(Collected data entries)
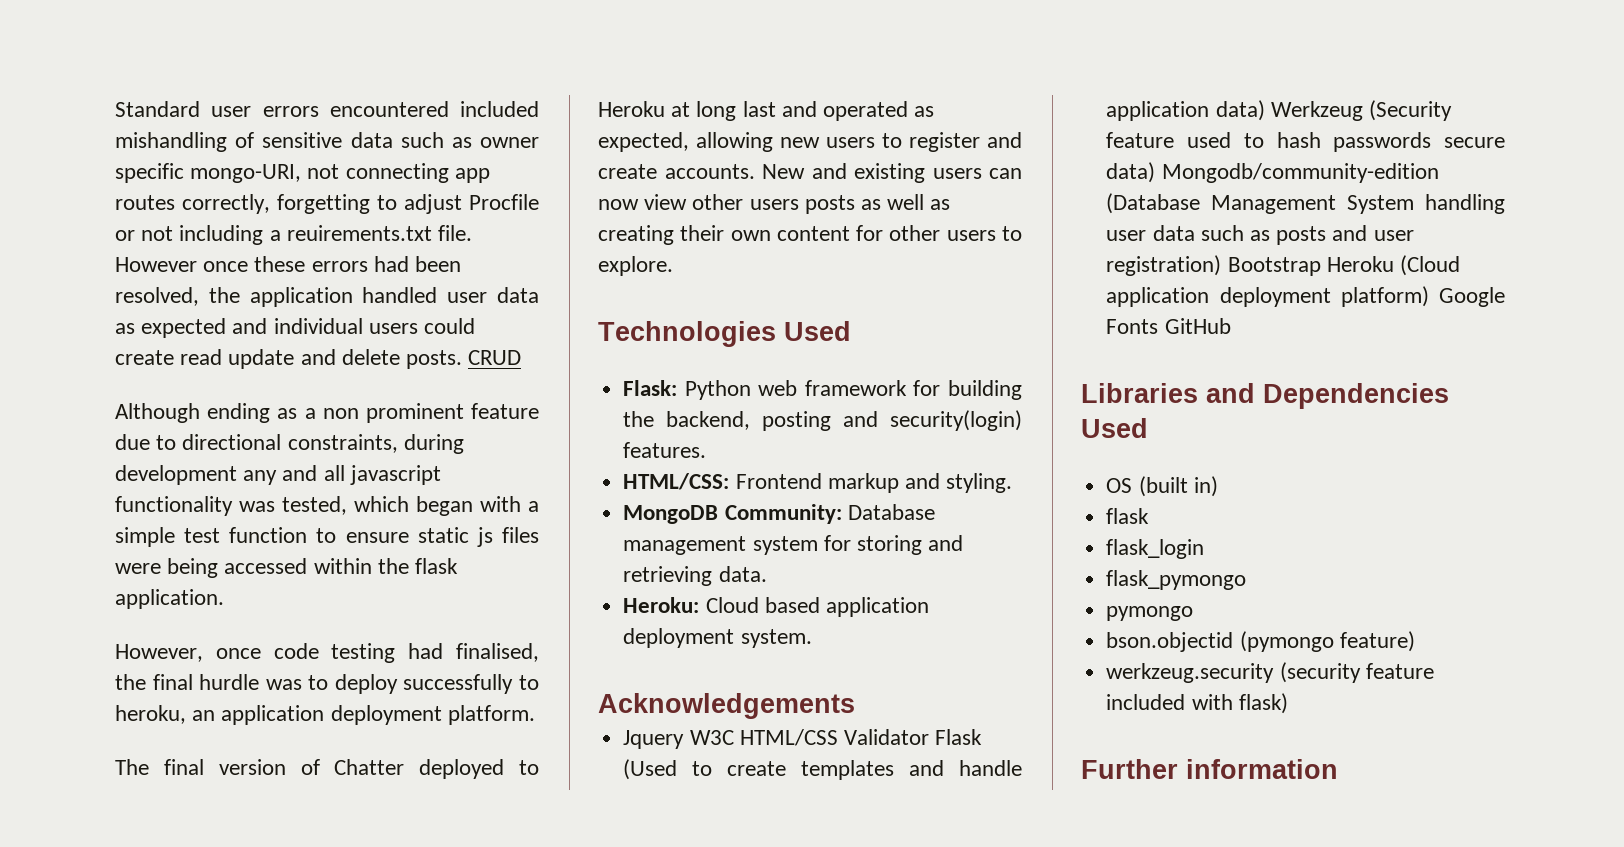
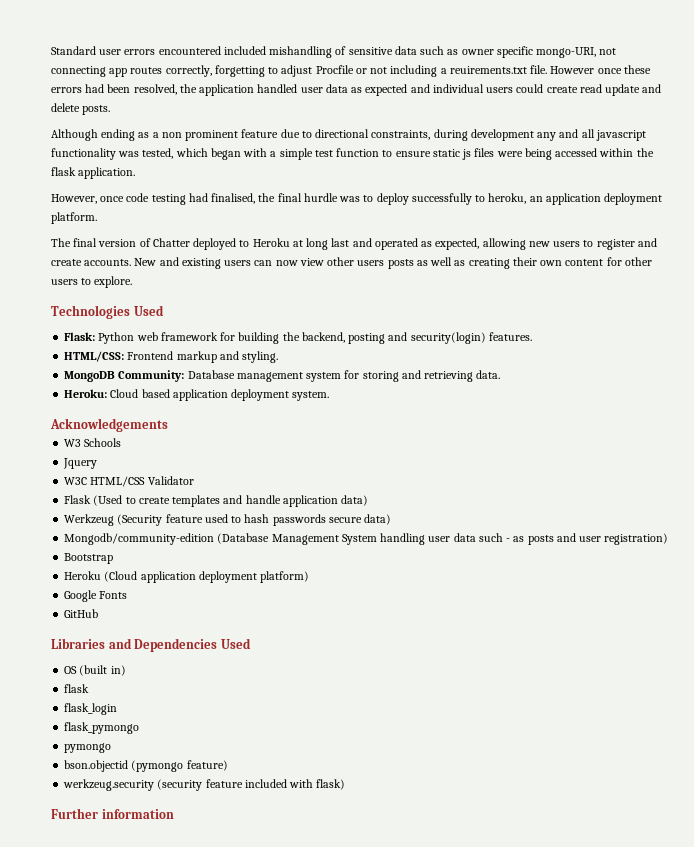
- CRUD
+ W3 Schools
- Jquery W3C HTML/CSS Validator Flask (Used to create templates and handle application data) Werkzeug (Security feature used to hash passwords secure data) Mongodb/community-edition (Database Management System handling user data such as posts and user registration) Bootstrap Heroku (Cloud application deployment platform) Google Fonts GitHub
+ Jquery
+ W3C HTML/CSS Validator
+ Flask (Used to create templates and handle application data)
+ Werkzeug (Security feature used to hash passwords secure data)
+ Mongodb/community-edition (Database Management System handling user data such - as posts and user registration)
+ Bootstrap
+ Heroku (Cloud application deployment platform)
+ Google Fonts
+ GitHub

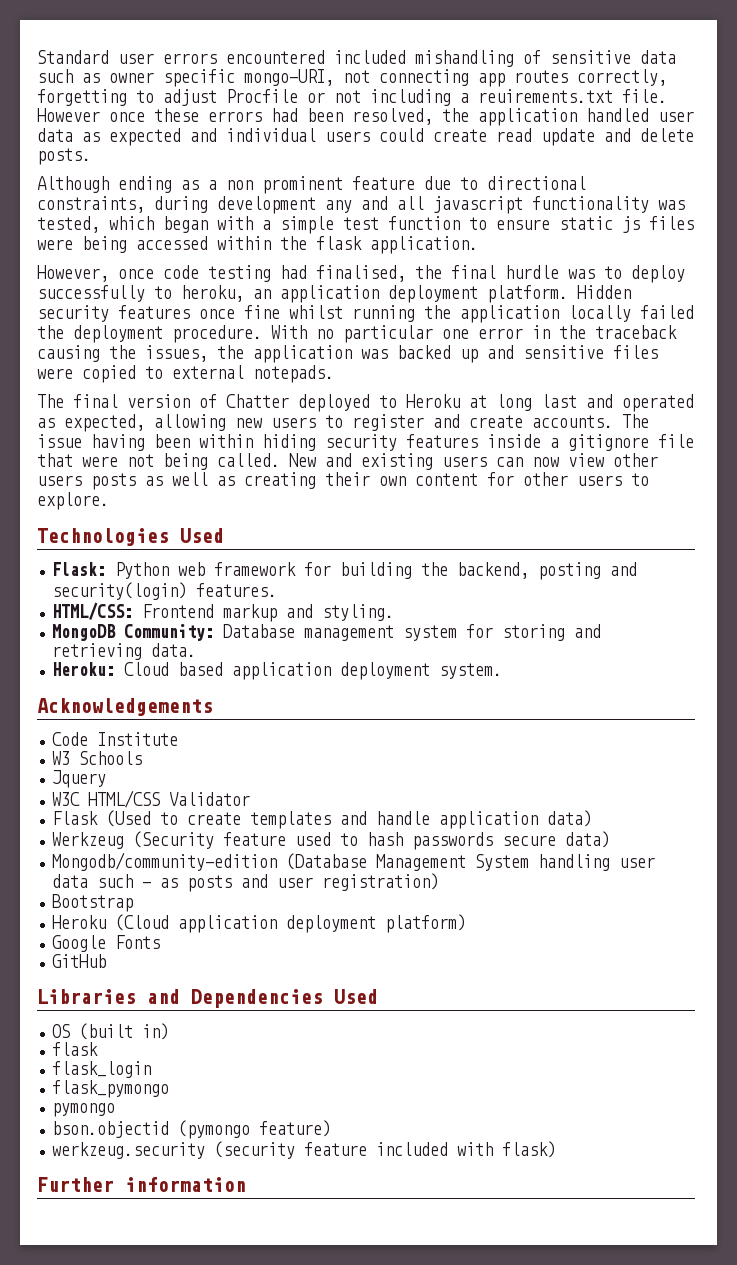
+ Hidden security features once fine whilst running the application locally failed the deployment procedure. With no particular one error in the traceback causing the issues, the application was backed up and sensitive files were copied to external notepads.
+ The issue having been within hiding security features inside a gitignore file that were not being called.
+ Code Institute

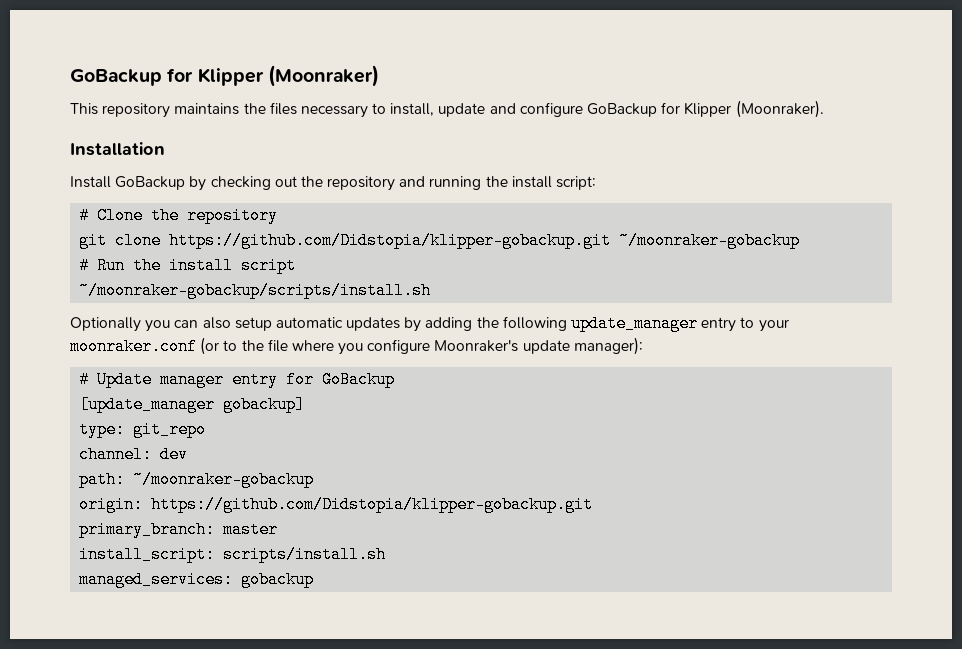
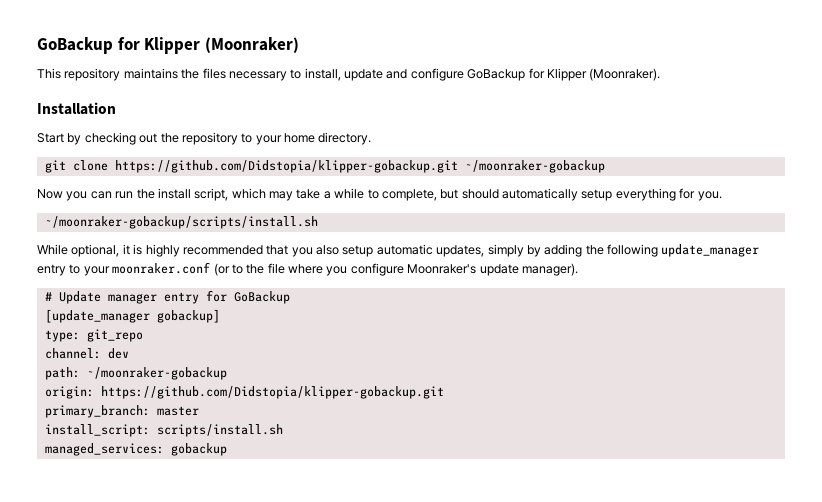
- Install GoBackup by checking out the repository and running the install script:
- # Clone the repository
+ Start by checking out the repository to your home directory.
  git clone https://github.com/Didstopia/klipper-gobackup.git ~/moonraker-gobackup
- # Run the install script
+ Now you can run the install script, which may take a while to complete, but should automatically setup everything for you.
  ~/moonraker-gobackup/scripts/install.sh
- Optionally you can also setup automatic updates by adding the following update_manager entry to your moonraker.conf (or to the file where you configure Moonraker's update manager):
+ While optional, it is highly recommended that you also setup automatic updates, simply by adding the following update_manager entry to your moonraker.conf (or to the file where you configure Moonraker's update manager).

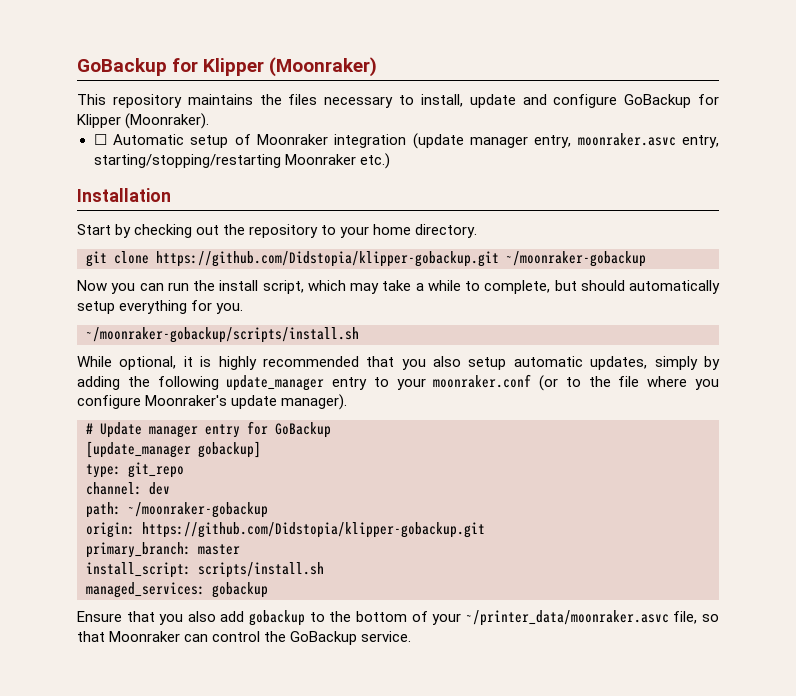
+ ☐ Automatic setup of Moonraker integration (update manager entry, moonraker.asvc entry, starting/stopping/restarting Moonraker etc.)
+ Ensure that you also add gobackup to the bottom of your ~/printer_data/moonraker.asvc file, so that Moonraker can control the GoBackup service.

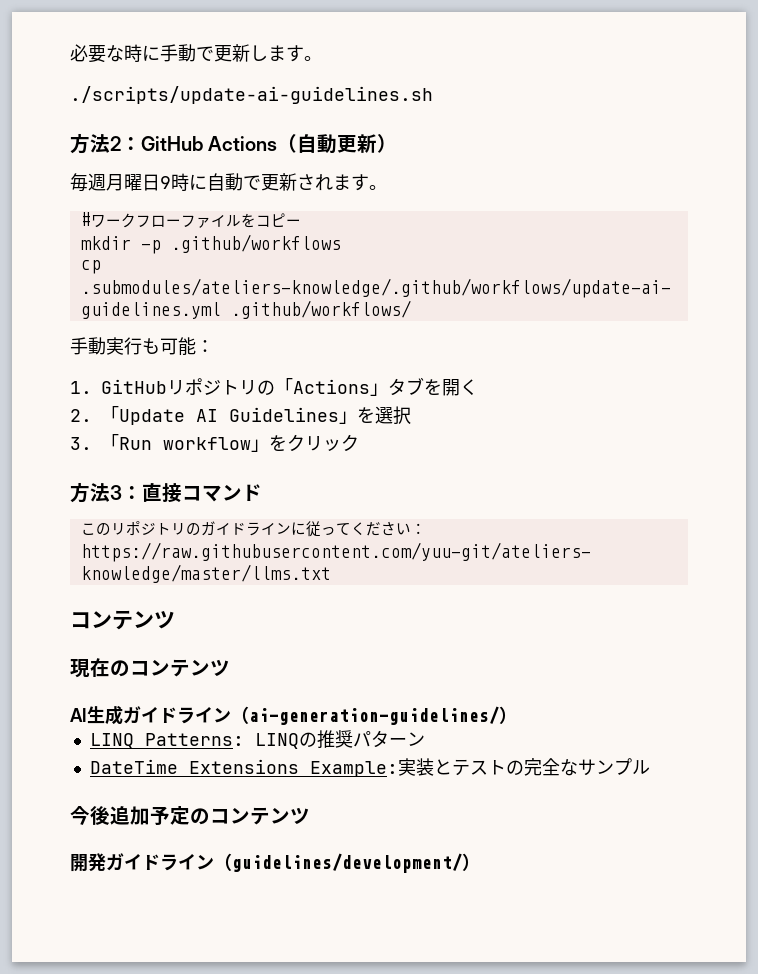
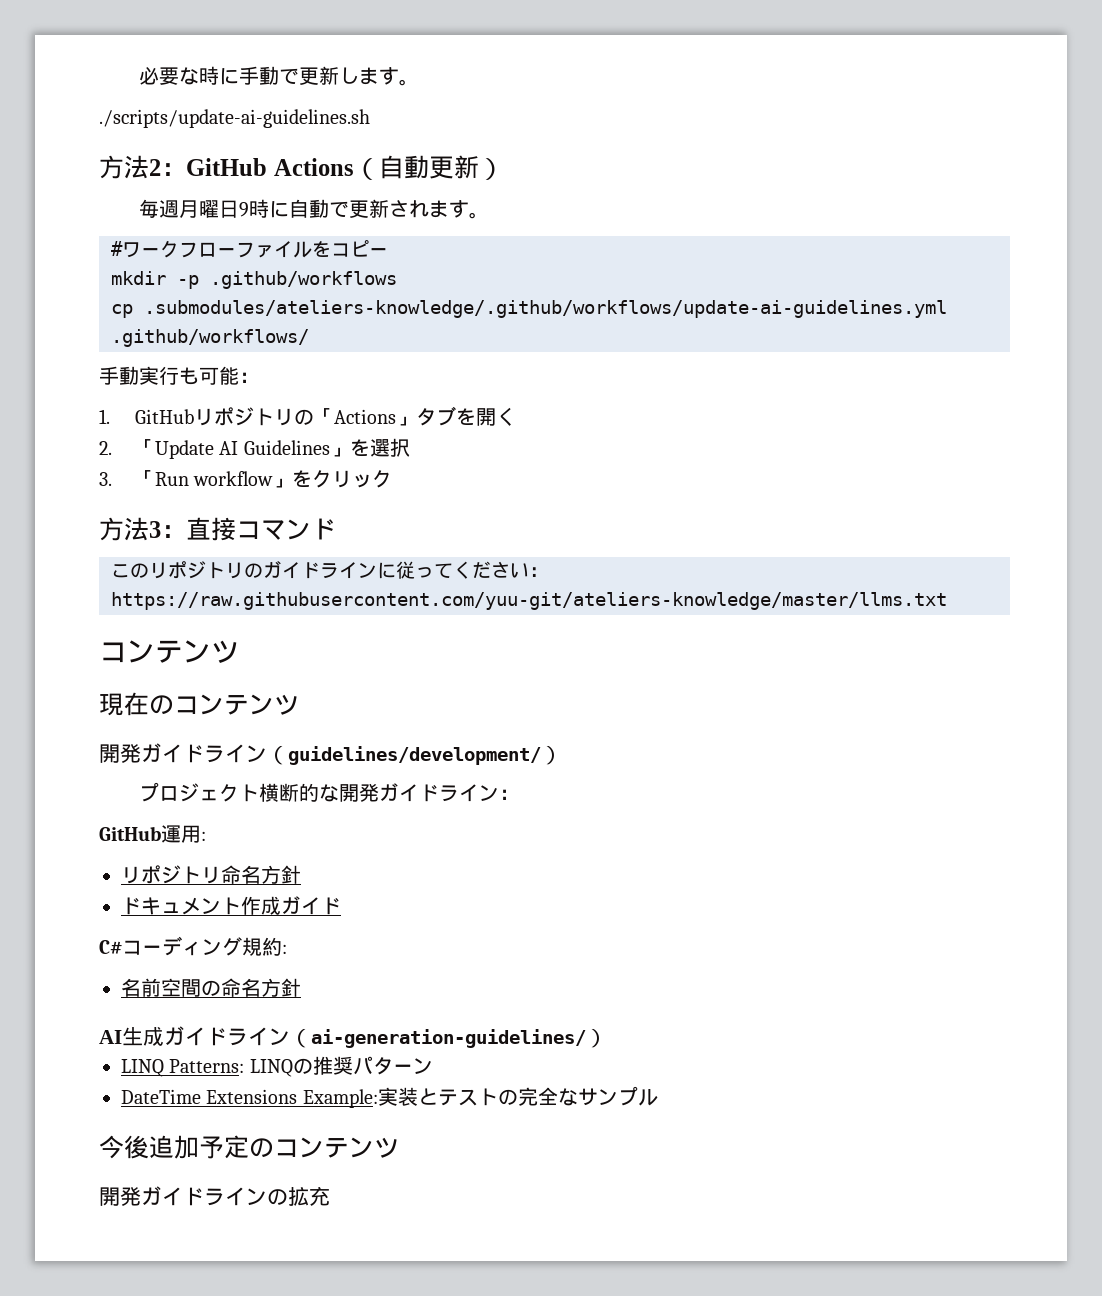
+ 開発ガイドライン（guidelines/development/）
+ プロジェクト横断的な開発ガイドライン：
+ GitHub運用:
+ リポジトリ命名方針
+ ドキュメント作成ガイド
+ C#コーディング規約:
+ 名前空間の命名方針
- 開発ガイドライン（guidelines/development/）
+ 開発ガイドラインの拡充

◆ **Directions for this task**: If a line of the entries above includes the word "Cloud", count it; then state the total and nothing else.

◆ **Answer space**: 2